II. Primary statutory, Regulatory and Case Law Authorities for Direct Threat
Section 504 of the Rehabilitation Act of 1973
Section 504, in part prohibits discrimination against an otherwise qualified individual with a
disability in any program or activity (such as state and local governments, hospitals, schools,
etc.) that receives federal financial assistance. 29 U.S.C. § 794. Congress modeled many of the
ADA’s concepts and requirements upon § 504, its implementing regulations and case law. For
example, the ADA expressly prohibits federal implementing regulations to impose a “lesser
standard” than the standard contained under the Rehabilitation Act and its regulations. 42
U.S.C. § 12201(a). With regard to ADA provisions expressly applicable to public entities,
moreover, the Attorney general was to issue regulations consistent with the disability rights
provisions of the Rehabilitation Act. 42 U.S.C. § 12134(b). Ultimately, the definitions section
of the Rehabilitation Act was amended to apply the “direct threat standard. 29 U.S.C. §
705(20)(d).
The concept of “direct threat” was introduced into § 504 through the U.S. Supreme Court
decision in School board of Nassau County, Florida v.

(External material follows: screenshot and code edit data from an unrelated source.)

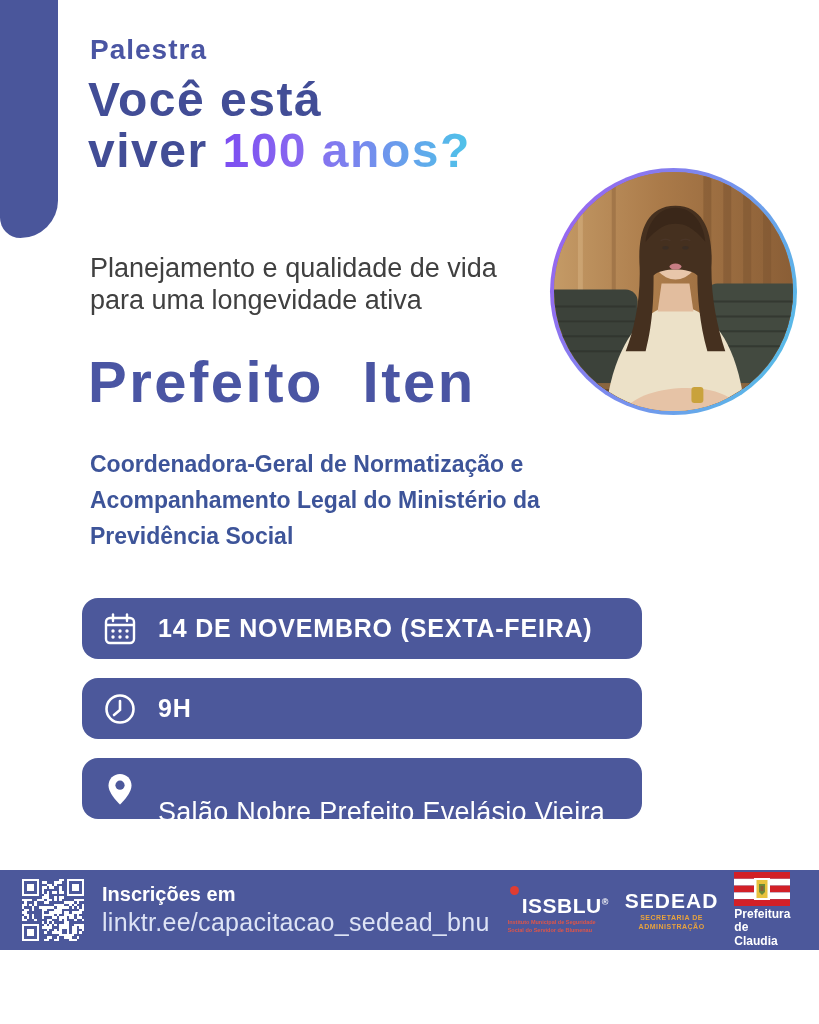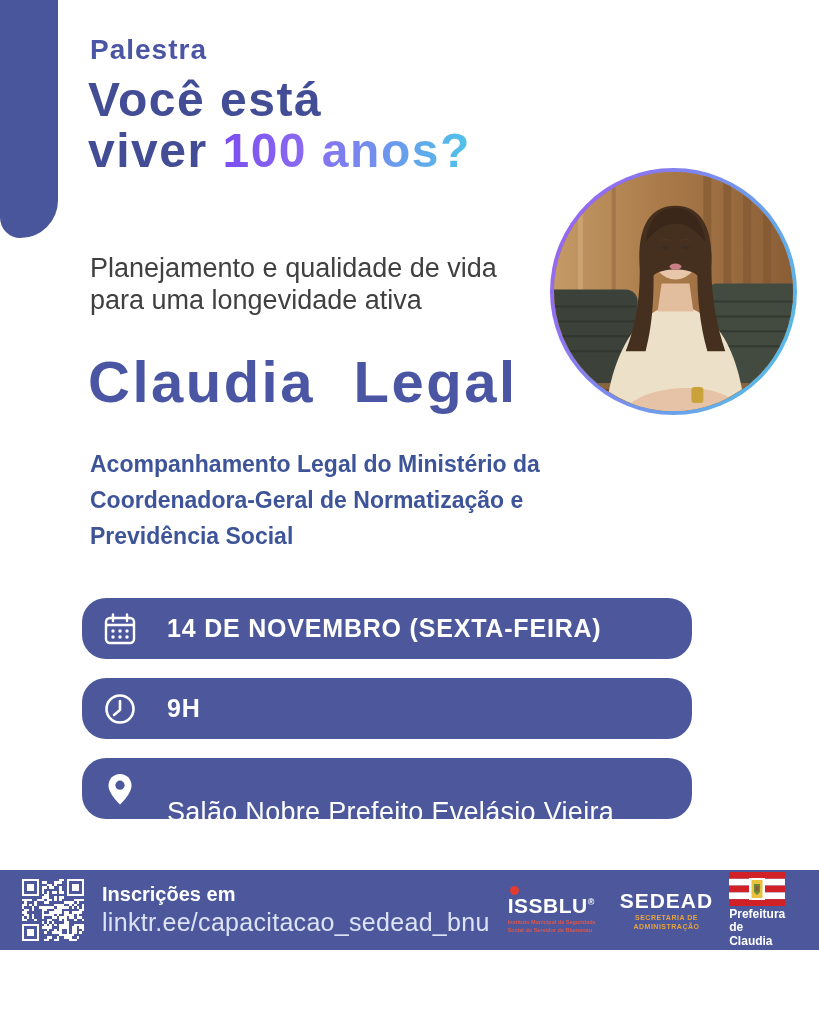--- a/index.html
+++ b/index.html
@@ -62,23 +62,23 @@
 
   
   .speaker-role {
     position:absolute; left:90px; top:446px;
     font-size:23px; font-weight:700; color:#3d5499; line-height:36px;
   }
 
   
   .pills { position:absolute; left:82px; top:598px; width:560px; }
   .pill {
-    display:flex; align-items:center; gap:29px;
-    width:610px; height:61px; margin-bottom:19px;
-    background:#4c589b; border-radius:24px; padding:0 20px;
+    display:flex; align-items:center; gap:20px;
+    width:560px; height:61px; margin-bottom:19px;
+    background:#4c589b; border-radius:16px; padding:0 20px;
     color:#ffffff;
   }
   .pill-label { font-size:25px; font-weight:600; letter-spacing:0.8px; white-space:nowrap; }
   .pill-label.place { font-size:27px; font-weight:500; letter-spacing:0.3px;margin-top:47px; }
   .pill-icon { width:36px; height:36px; flex:0 0 36px; display:flex; align-items:center; justify-content:center; }
   .pill-icon svg { width:34px; height:34px; }
 
   
   .footer {
     position:absolute; left:0; top:870px; width:819px; height:80px;
@@ -91,21 +91,21 @@
   .footer-cta { font-size:20px; font-weight:700; color:#ffffff; }
   .footer-link { font-size:25px; font-weight:400; color:#dde3f5; letter-spacing:0.3px; }
 
   .footer-logos { margin-left:auto; display:flex; align-items:center; gap:16px; }
 
   .logo-issblu { position:relative; text-align:left; padding-top:8px; }
   .issblu-dot {
     position:absolute; left:2px; top:0px; width:9px; height:9px;
     border-radius:50%; background:#e03c31;
   }
-  .issblu-name { font-size:21px; font-weight:800; letter-spacing:0.5px; color:#ffffff; }
+  .issblu-name { font-size:21px; font-weight:800; letter-spacing:0.5px; color:#ffffff;margin-left:14px; }
   .issblu-reg { font-size:9px; vertical-align:super; color:#ffffff; }
   .issblu-tagline {
     width:96px; font-size:5.5px; font-weight:700; color:#e05548; line-height:1.3; margin-top:1px;
   }
 
   .logo-sedead { text-align:center; }
   .sedead-name { font-size:21px; font-weight:800; letter-spacing:1px; color:#ffffff; }
   .sedead-tagline { font-size:7px; font-weight:700; color:#e8a33d; line-height:1.3; letter-spacing:0.5px; }
 
   .logo-pref { display:flex; flex-direction:column; align-items:flex-start; gap:2px; }
@@ -178,25 +178,25 @@
 
         <ellipse cx="112" cy="76" rx="3.2" ry="1.8" fill="#3a2d24"></ellipse>
         <ellipse cx="132" cy="76" rx="3.2" ry="1.8" fill="#3a2d24"></ellipse>
         <path d="M 107 69 Q 112 66 117 69" stroke="#4a3527" stroke-width="1.6" fill="none"></path>
         <path d="M 127 69 Q 132 66 137 69" stroke="#4a3527" stroke-width="1.6" fill="none"></path>
         <ellipse cx="122" cy="95" rx="6" ry="3" fill="#c77e84"></ellipse>
       </svg>
     </div>
   </div>
 
-  <div class="speaker-name">Claudia Legal</div>
+  <div class="speaker-name">Prefeito Iten</div>
 
   <div class="speaker-role">
+    <div>Coordenadora-Geral de Normatização e</div>
     <div>Acompanhamento Legal do Ministério da</div>
-    <div>Coordenadora-Geral de Normatização e</div>
     <div>Previdência Social</div>
   </div>
 
   <div class="pills">
 
     <div class="pill">
       <span class="pill-icon">
         <svg viewBox="0 0 34 34" fill="none" stroke="#ffffff" stroke-width="2.4" stroke-linecap="round">
           <rect x="3" y="6" width="28" height="25" rx="4"></rect>
           <line x1="10" y1="2.5" x2="10" y2="9"></line>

Arline,480 U.S. 273 (1987. Arline was a
public school teacher who was dismissed from her job because she had tuberculosis. The
Supreme Court noted in reviewing her termination under § 504, that “Congress acknowledged
that society's accumulated myths and fears about disability and disease are as handicapping as
are the physical limitations that flow from actual impairment.” Arline, 480 U.S. at 284. The
Court also concluded that § 504 “carefully structured to replace such reflexive reactions to
actual or perceived handicaps with actions based on reasoned and medically sound judgment.”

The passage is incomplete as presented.